Jofre Mateu González (born 24 January 1980), known simply as Jofre, is a Spanish retired professional footballer who played as a left midfielder.

He amassed Segunda División totals of 332 games and 28 goals over 11 seasons, in representation of six clubs. In La Liga, he appeared for Barcelona, Levante, Espanyol and Murcia.

Before retiring, Jofre spent three years in the Indian Super League.

Club career
Born in Alpicat, Lleida, Catalonia, Jofre was a product of FC Barcelona's prolific youth system. He made his first-team debut on 15 May 1998 (the last round of the season), scoring as a substitute in a 1–4 home loss against UD Salamanca; playing mainly with the B team, he only made one more appearance with the main squad, four years later.

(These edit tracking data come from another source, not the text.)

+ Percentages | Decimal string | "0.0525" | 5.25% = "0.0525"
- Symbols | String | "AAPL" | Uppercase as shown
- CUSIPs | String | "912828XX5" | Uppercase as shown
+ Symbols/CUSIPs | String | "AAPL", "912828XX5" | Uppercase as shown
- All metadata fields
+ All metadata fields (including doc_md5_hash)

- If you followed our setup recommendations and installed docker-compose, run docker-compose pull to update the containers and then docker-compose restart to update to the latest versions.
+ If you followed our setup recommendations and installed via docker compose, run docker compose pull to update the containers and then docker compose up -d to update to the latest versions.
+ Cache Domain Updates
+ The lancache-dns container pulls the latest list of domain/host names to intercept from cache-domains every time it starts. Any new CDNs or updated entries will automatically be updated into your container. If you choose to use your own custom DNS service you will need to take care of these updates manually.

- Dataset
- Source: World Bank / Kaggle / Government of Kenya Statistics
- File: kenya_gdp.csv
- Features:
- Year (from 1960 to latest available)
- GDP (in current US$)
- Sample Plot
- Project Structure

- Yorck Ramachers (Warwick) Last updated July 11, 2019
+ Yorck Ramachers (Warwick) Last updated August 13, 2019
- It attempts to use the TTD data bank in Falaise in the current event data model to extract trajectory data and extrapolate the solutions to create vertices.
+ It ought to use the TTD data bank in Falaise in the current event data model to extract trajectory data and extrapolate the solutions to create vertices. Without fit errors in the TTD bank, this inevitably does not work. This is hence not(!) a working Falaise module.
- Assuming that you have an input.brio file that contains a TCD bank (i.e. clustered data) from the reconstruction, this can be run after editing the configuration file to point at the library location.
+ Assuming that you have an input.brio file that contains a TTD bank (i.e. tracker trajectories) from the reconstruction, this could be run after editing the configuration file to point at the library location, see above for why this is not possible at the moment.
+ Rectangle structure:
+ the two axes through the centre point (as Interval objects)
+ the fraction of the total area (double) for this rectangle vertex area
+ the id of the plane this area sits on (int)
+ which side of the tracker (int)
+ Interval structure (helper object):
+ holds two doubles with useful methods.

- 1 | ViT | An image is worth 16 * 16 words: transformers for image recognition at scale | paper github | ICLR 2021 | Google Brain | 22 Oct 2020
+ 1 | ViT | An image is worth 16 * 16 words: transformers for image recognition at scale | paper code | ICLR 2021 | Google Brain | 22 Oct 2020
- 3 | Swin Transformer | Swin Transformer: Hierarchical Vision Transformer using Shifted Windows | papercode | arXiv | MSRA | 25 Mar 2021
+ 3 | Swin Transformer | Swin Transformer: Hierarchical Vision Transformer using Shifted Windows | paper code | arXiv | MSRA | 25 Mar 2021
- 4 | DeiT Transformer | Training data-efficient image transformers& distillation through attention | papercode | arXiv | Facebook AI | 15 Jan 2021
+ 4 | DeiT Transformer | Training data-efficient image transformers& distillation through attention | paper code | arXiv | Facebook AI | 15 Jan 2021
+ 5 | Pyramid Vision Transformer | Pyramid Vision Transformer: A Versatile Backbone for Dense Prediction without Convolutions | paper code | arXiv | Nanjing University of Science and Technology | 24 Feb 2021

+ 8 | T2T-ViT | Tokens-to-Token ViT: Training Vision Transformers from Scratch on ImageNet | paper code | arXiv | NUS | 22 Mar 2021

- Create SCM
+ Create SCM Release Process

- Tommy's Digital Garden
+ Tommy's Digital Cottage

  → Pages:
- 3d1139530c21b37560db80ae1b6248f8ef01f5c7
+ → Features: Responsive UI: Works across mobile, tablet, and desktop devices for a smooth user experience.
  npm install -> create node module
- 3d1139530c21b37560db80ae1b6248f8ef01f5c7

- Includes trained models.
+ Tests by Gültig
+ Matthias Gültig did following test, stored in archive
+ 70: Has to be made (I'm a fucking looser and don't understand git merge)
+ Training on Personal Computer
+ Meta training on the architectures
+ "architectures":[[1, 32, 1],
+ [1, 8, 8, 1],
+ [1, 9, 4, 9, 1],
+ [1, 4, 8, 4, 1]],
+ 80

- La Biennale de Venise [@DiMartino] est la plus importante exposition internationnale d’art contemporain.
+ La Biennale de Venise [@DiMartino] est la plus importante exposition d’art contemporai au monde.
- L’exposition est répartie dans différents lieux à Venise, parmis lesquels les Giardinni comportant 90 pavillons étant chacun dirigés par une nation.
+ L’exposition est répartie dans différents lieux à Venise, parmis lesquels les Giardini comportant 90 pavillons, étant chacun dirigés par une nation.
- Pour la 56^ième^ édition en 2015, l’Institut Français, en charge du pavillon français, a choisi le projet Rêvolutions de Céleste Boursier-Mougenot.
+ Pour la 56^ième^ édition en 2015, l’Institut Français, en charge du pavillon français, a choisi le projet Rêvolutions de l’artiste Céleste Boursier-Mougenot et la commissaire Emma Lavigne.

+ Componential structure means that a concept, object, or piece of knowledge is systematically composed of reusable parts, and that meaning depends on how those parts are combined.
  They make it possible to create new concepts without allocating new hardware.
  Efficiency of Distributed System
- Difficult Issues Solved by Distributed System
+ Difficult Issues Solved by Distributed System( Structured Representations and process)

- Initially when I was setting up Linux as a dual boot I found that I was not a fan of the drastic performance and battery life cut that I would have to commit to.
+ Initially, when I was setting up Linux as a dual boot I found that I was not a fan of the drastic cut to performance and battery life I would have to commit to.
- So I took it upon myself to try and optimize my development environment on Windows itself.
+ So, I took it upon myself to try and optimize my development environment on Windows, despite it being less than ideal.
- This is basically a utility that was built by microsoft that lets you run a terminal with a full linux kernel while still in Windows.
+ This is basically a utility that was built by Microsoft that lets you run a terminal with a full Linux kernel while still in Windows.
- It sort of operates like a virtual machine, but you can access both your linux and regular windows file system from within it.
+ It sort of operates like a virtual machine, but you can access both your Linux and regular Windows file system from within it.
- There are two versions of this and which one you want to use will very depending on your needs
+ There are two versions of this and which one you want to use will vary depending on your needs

In 2002, Jofre joined Segunda División side Levante UD, being instrumental in their 2004 promotion to La Liga. He appeared in 27 league games the following campaign, which ended in relegation.

Jofre returned to his native region and the top flight with RCD Espanyol, but played almost no part in a team that narrowly avoided relegation. He then moved to Real Murcia, contributing three league goals to another top-tier promotion.

In August 2008, Jofre signed with Rayo Vallecano, recently promoted to division two. He started during most of his spell in Madrid, and continued to compete in that league the following years, being first choice with Real Valladolid and Girona FC.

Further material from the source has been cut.